**GIVEN ENTRIES:**
────────────────
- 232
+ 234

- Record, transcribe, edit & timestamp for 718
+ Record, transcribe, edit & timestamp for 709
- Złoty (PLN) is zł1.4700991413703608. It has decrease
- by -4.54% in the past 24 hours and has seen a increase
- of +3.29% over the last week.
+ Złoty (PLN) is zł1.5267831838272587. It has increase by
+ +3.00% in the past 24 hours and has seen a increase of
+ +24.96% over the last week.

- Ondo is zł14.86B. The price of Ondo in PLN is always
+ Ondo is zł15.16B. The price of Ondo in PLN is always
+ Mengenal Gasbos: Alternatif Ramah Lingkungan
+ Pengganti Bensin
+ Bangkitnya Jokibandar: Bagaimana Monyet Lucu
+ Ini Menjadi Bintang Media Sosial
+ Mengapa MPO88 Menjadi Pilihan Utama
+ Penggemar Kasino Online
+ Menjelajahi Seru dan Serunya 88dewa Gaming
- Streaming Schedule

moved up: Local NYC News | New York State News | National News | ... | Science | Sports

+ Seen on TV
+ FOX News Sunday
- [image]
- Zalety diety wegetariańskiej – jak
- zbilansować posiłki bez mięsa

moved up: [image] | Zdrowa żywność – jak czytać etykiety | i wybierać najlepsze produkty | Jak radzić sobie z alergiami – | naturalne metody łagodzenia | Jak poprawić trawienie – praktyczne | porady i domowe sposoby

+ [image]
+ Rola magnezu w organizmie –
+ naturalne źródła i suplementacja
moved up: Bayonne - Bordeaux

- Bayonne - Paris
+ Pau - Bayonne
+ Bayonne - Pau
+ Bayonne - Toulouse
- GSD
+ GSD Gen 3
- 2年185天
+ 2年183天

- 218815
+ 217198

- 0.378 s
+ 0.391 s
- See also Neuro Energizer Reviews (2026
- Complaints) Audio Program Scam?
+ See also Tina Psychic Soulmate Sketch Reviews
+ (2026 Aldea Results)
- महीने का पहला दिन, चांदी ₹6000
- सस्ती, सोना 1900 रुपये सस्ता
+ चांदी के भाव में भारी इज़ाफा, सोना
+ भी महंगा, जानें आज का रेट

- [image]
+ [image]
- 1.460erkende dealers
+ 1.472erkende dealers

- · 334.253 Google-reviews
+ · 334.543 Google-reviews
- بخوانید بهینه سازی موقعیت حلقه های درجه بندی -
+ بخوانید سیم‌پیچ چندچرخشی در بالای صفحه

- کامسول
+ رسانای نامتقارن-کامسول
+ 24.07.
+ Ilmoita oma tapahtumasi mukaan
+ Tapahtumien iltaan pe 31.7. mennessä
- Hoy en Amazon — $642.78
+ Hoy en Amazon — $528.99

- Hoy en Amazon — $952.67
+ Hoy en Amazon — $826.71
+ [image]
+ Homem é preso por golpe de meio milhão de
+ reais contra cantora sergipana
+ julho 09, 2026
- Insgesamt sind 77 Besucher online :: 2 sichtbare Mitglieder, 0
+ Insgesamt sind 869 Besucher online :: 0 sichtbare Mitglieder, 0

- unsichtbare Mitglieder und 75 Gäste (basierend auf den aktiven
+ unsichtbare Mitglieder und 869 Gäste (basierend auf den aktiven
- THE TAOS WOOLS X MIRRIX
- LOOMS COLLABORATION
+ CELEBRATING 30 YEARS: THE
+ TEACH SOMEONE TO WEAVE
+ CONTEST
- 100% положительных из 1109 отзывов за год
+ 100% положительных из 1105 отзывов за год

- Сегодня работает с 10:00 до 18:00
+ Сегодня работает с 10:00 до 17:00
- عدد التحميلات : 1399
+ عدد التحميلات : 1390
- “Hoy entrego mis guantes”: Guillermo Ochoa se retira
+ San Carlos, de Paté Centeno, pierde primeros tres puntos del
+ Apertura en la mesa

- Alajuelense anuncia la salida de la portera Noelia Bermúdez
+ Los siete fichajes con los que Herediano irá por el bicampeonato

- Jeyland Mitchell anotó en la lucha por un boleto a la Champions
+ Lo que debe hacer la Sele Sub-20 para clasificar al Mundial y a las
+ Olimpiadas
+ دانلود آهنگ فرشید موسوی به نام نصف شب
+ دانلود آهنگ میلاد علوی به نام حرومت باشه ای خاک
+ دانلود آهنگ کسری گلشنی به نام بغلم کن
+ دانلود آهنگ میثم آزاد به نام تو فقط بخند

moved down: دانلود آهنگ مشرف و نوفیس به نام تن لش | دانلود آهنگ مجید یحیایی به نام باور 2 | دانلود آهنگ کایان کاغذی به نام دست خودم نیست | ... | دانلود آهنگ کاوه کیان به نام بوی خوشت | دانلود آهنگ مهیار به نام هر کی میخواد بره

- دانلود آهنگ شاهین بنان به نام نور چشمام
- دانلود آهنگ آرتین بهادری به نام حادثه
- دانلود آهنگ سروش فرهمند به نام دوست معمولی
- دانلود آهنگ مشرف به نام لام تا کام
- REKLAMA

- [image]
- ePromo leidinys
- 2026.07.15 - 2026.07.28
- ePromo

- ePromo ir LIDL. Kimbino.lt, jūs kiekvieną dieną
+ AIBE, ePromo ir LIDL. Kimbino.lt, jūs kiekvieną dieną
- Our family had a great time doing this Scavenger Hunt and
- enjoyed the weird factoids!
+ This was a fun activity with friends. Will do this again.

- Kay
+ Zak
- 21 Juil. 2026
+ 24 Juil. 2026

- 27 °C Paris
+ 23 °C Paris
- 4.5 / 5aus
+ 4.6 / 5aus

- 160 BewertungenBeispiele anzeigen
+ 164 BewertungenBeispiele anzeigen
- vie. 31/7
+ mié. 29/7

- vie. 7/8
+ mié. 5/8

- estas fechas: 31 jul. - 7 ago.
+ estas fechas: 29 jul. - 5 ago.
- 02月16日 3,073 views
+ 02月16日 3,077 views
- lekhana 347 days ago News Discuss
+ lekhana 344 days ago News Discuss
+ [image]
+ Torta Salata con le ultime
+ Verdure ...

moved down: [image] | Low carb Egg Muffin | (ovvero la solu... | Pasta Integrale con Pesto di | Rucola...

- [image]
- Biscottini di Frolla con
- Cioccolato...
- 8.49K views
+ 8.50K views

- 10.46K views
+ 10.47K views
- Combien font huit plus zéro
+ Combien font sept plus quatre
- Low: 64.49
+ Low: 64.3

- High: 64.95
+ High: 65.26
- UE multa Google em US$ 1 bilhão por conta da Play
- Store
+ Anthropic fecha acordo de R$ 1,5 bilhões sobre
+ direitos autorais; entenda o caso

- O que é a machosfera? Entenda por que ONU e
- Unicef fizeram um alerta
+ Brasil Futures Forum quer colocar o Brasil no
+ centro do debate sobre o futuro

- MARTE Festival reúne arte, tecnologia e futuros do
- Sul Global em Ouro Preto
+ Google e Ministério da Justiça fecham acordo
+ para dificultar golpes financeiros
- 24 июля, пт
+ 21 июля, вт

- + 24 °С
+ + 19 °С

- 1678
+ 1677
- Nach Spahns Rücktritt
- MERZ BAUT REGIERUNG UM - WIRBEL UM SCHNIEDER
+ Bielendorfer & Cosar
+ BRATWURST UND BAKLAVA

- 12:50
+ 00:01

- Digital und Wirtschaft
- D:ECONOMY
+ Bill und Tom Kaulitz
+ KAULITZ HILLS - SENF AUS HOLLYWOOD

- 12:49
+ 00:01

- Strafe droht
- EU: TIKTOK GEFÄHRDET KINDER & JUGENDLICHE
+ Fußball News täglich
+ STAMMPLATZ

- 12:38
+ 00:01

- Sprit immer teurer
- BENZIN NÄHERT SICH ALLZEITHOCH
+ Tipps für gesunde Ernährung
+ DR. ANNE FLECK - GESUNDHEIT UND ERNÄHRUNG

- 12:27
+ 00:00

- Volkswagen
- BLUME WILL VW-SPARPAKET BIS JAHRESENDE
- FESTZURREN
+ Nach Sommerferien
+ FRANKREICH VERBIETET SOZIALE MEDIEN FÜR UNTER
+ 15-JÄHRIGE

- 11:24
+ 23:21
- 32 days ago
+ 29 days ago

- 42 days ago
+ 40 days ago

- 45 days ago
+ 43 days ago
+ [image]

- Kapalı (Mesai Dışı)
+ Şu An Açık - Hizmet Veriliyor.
────────────────
**TASK DESCRIPTION:** Restate the listing word for word, but only from its first line through the line with "oma tapahtumasi mukaan", keeping both end lines.

**TASK SOLUTION:**
- 232
+ 234

- Record, transcribe, edit & timestamp for 718
+ Record, transcribe, edit & timestamp for 709
- Złoty (PLN) is zł1.4700991413703608. It has decrease
- by -4.54% in the past 24 hours and has seen a increase
- of +3.29% over the last week.
+ Złoty (PLN) is zł1.5267831838272587. It has increase by
+ +3.00% in the past 24 hours and has seen a increase of
+ +24.96% over the last week.

- Ondo is zł14.86B. The price of Ondo in PLN is always
+ Ondo is zł15.16B. The price of Ondo in PLN is always
+ Mengenal Gasbos: Alternatif Ramah Lingkungan
+ Pengganti Bensin
+ Bangkitnya Jokibandar: Bagaimana Monyet Lucu
+ Ini Menjadi Bintang Media Sosial
+ Mengapa MPO88 Menjadi Pilihan Utama
+ Penggemar Kasino Online
+ Menjelajahi Seru dan Serunya 88dewa Gaming
- Streaming Schedule

moved up: Local NYC News | New York State News | National News | ... | Science | Sports

+ Seen on TV
+ FOX News Sunday
- [image]
- Zalety diety wegetariańskiej – jak
- zbilansować posiłki bez mięsa

moved up: [image] | Zdrowa żywność – jak czytać etykiety | i wybierać najlepsze produkty | Jak radzić sobie z alergiami – | naturalne metody łagodzenia | Jak poprawić trawienie – praktyczne | porady i domowe sposoby

+ [image]
+ Rola magnezu w organizmie –
+ naturalne źródła i suplementacja
moved up: Bayonne - Bordeaux

- Bayonne - Paris
+ Pau - Bayonne
+ Bayonne - Pau
+ Bayonne - Toulouse
- GSD
+ GSD Gen 3
- 2年185天
+ 2年183天

- 218815
+ 217198

- 0.378 s
+ 0.391 s
- See also Neuro Energizer Reviews (2026
- Complaints) Audio Program Scam?
+ See also Tina Psychic Soulmate Sketch Reviews
+ (2026 Aldea Results)
- महीने का पहला दिन, चांदी ₹6000
- सस्ती, सोना 1900 रुपये सस्ता
+ चांदी के भाव में भारी इज़ाफा, सोना
+ भी महंगा, जानें आज का रेट

- [image]
+ [image]
- 1.460erkende dealers
+ 1.472erkende dealers

- · 334.253 Google-reviews
+ · 334.543 Google-reviews
- بخوانید بهینه سازی موقعیت حلقه های درجه بندی -
+ بخوانید سیم‌پیچ چندچرخشی در بالای صفحه

- کامسول
+ رسانای نامتقارن-کامسول
+ 24.07.
+ Ilmoita oma tapahtumasi mukaan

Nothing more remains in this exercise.